• _Problem statement_: Where the line containing "subtotal: 134.00 -> 158.00" appears in the records below, begin there and repeat each line exactly through the final one, dropping all pictures.
(Record excerpts Opens)
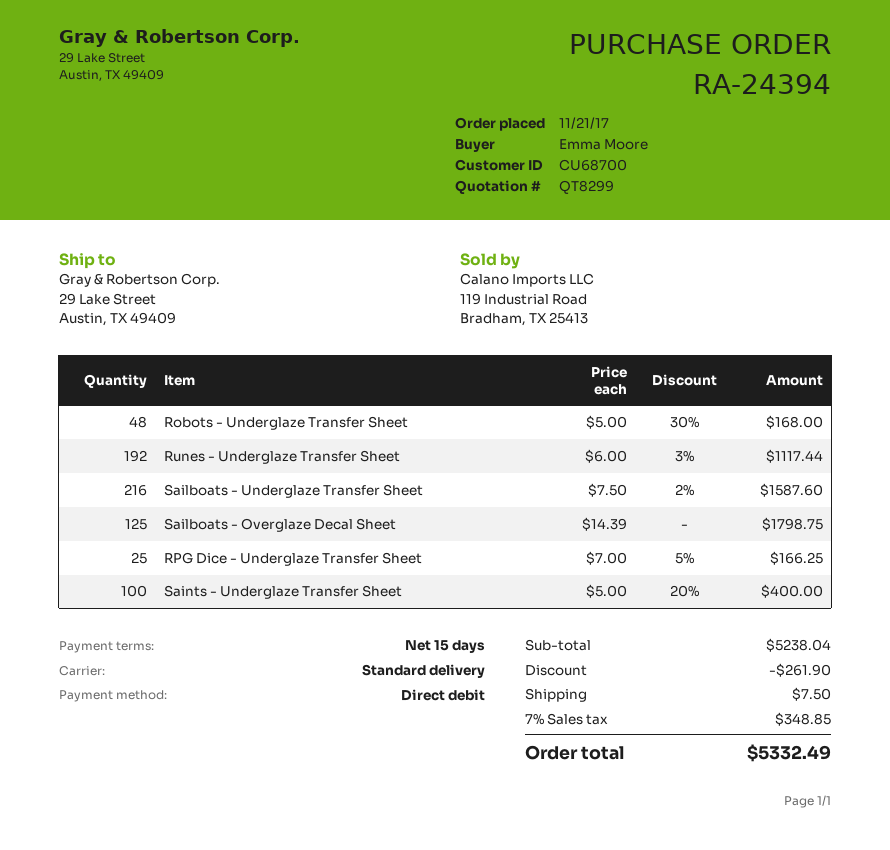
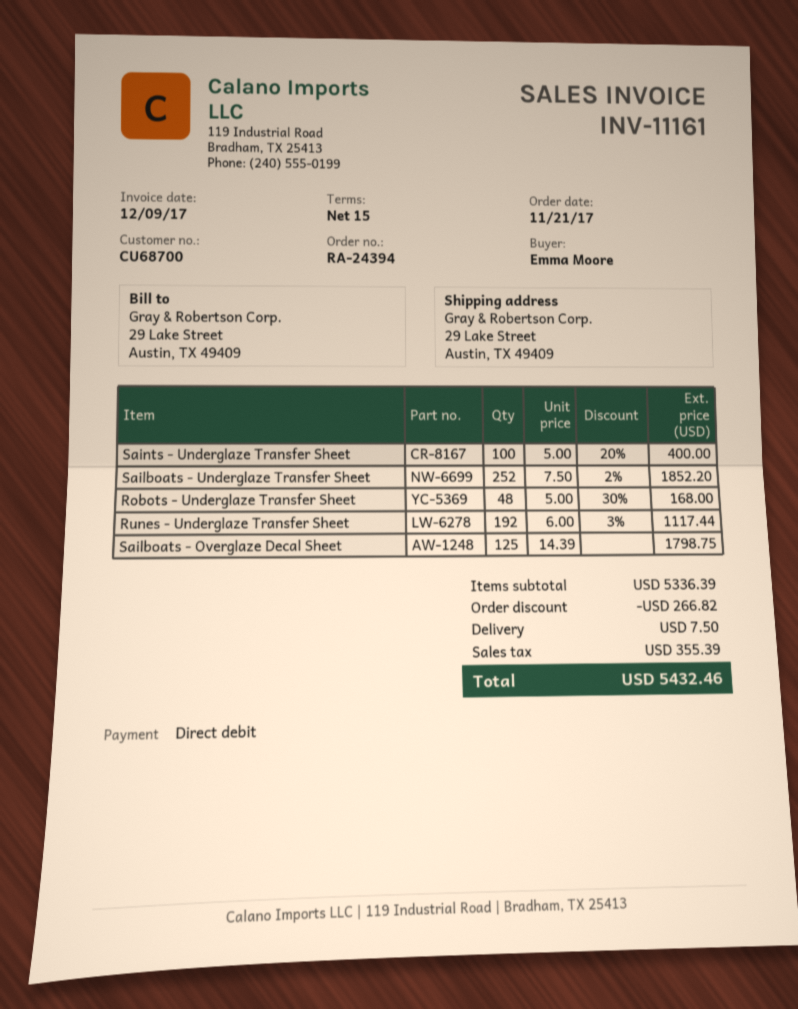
Sailboats - Underglaze Transfer Sheet: 216 x 7.50 - 2% = 1587.60 -> 252 x 7.50 - 2% = 1852.20
RPG Dice - Underglaze Transfer Sheet: 25 x 7.00 - 5% = 166.25 -> none
subtotal: 5238.04 -> 5336.39
discount: 261.90 -> 266.82
tax: 348.85 -> 355.39
total: 5332.49 -> 5432.46

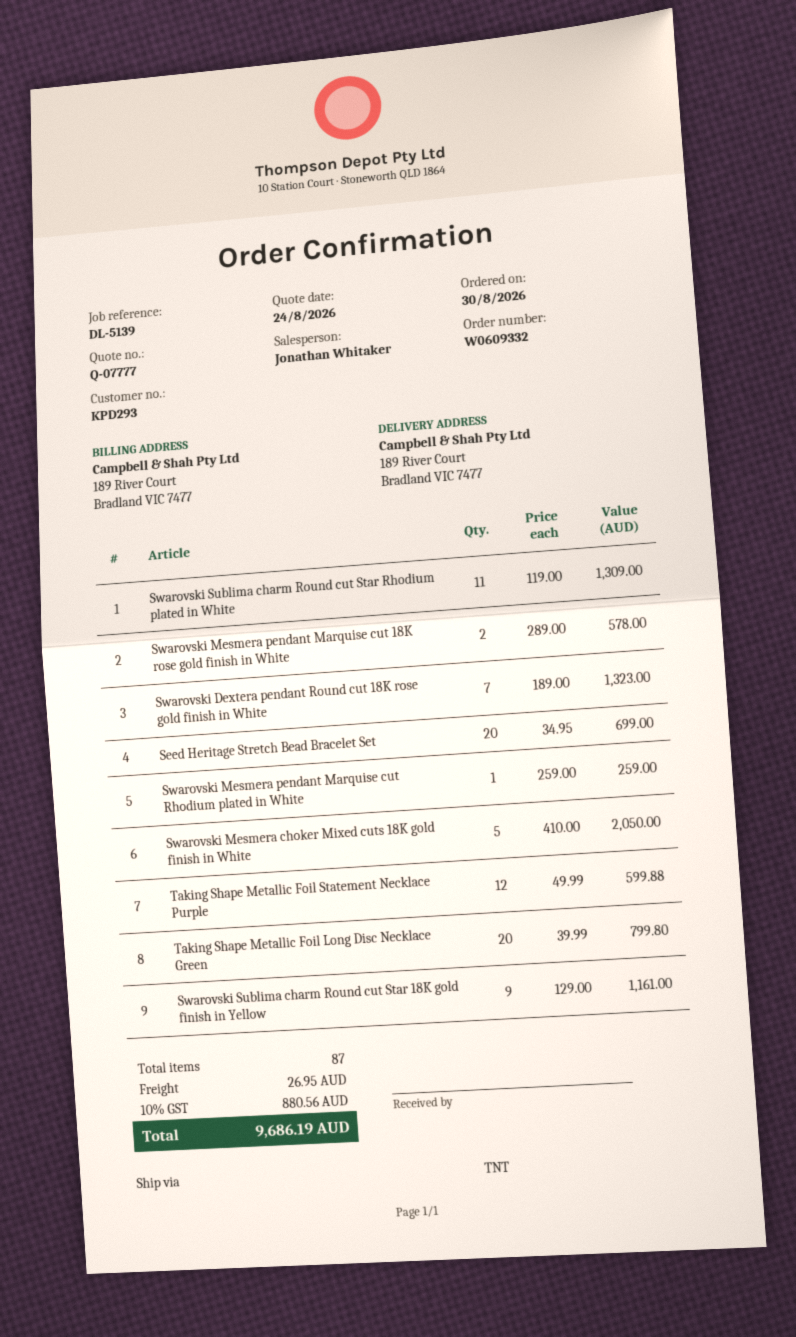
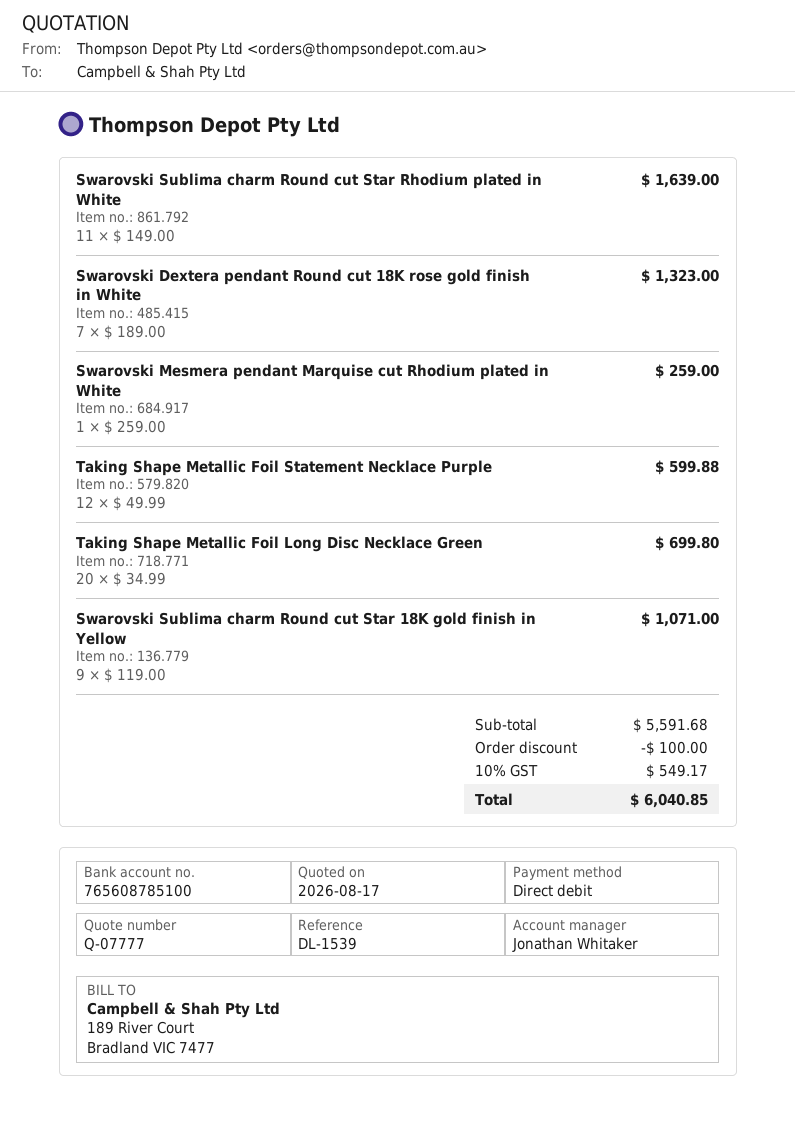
quote date: 2026-08-24 -> 2026-08-17
reference: DL-5139 -> DL-1539
Swarovski Sublima charm Round cut Star Rhodium plated in White: 11 x 119.00 = 1309.00 -> 11 x 149.00 = 1639.00
Swarovski Mesmera pendant Marquise cut 18K rose gold finish in White: 2 x 289.00 = 578.00 -> none
Seed Heritage Stretch Bead Bracelet Set: 20 x 34.95 = 699.00 -> none
Swarovski Mesmera choker Mixed cuts 18K gold finish in White: 5 x 410.00 = 2050.00 -> none
Taking Shape Metallic Foil Long Disc Necklace Green: 20 x 39.99 = 799.80 -> 20 x 34.99 = 699.80
Swarovski Sublima charm Round cut Star 18K gold finish in Yellow: 9 x 129.00 = 1161.00 -> 9 x 119.00 = 1071.00
discount: none -> 100.00
shipping: 26.95 -> none
tax: 10% = 880.56 -> 10% = 549.17
total: 9686.19 -> 6040.85

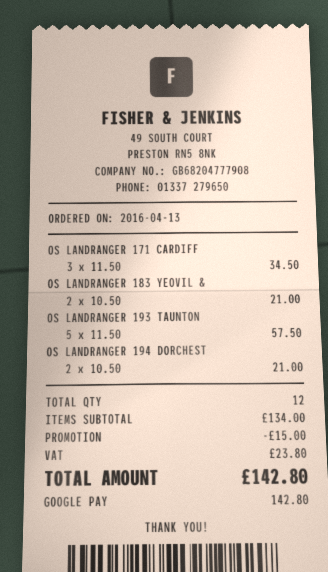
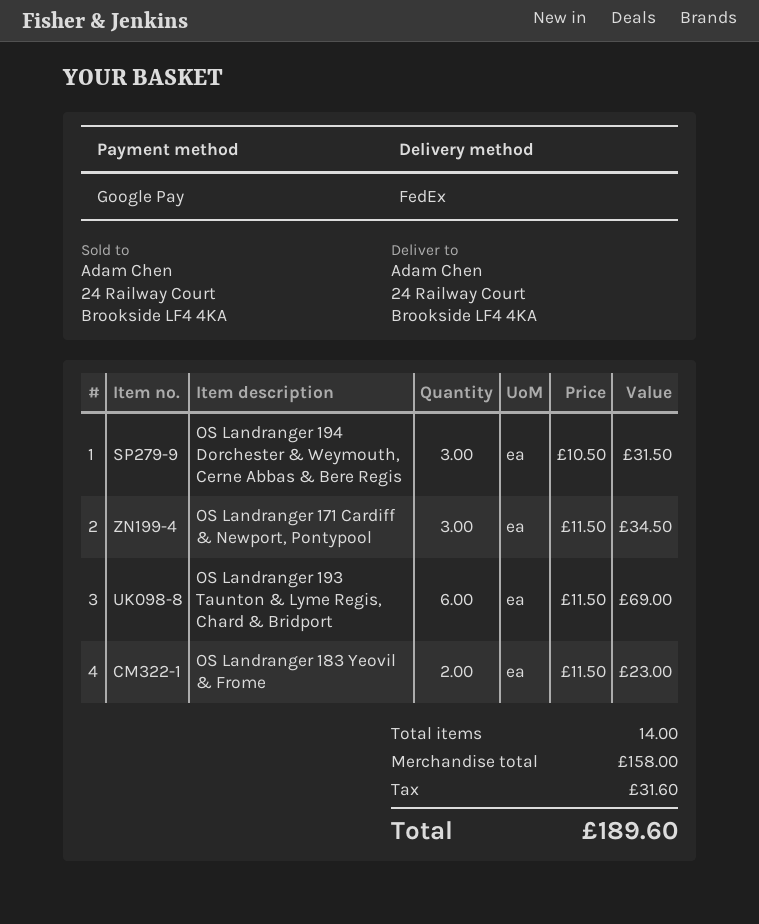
OS LANDRANGER 183 YEOVIL &: 2 x 10.50 = 21.00 -> 2 x 11.50 = 23.00
OS LANDRANGER 193 TAUNTON: 5 x 11.50 = 57.50 -> 6 x 11.50 = 69.00
OS LANDRANGER 194 DORCHEST: 2 x 10.50 = 21.00 -> 3 x 10.50 = 31.50
total quantity: 12 -> 14
subtotal: 134.00 -> 158.00
discount: 15.00 -> none
tax: 23.80 -> 31.60
total: 142.80 -> 189.60

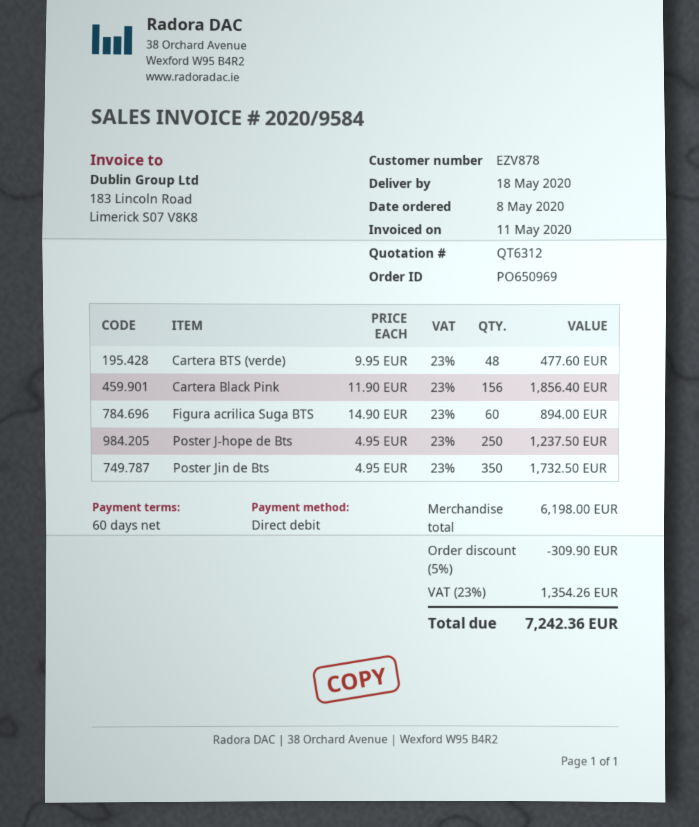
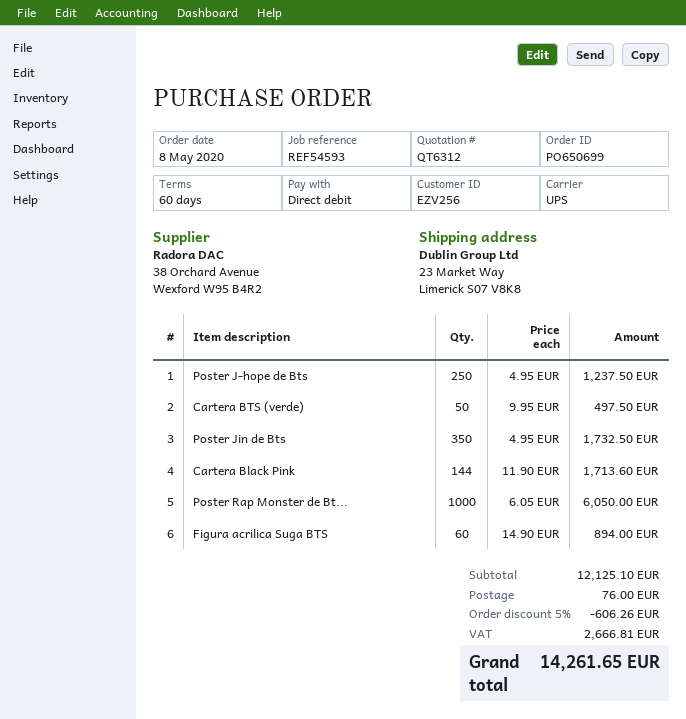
order number: PO650969 -> PO650699
customer number: EZV878 -> EZV256
Cartera BTS (verde): 48 x 9.95 = 477.60 -> 50 x 9.95 = 497.50
Cartera Black Pink: 156 x 11.90 = 1856.40 -> 144 x 11.90 = 1713.60
Poster Rap Monster de Bt...: none -> 1000 x 6.05 = 6050.00
subtotal: 6198.00 -> 12125.10
discount: 5% = 309.90 -> 5% = 606.26
shipping: none -> 76.00
tax: 1354.26 -> 2666.81
total: 7242.36 -> 14261.65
(Record excerpts Closes)
• _Result of this task_:
subtotal: 134.00 -> 158.00
discount: 15.00 -> none
tax: 23.80 -> 31.60
total: 142.80 -> 189.60

order number: PO650969 -> PO650699
customer number: EZV878 -> EZV256
Cartera BTS (verde): 48 x 9.95 = 477.60 -> 50 x 9.95 = 497.50
Cartera Black Pink: 156 x 11.90 = 1856.40 -> 144 x 11.90 = 1713.60
Poster Rap Monster de Bt...: none -> 1000 x 6.05 = 6050.00
subtotal: 6198.00 -> 12125.10
discount: 5% = 309.90 -> 5% = 606.26
shipping: none -> 76.00
tax: 1354.26 -> 2666.81
total: 7242.36 -> 14261.65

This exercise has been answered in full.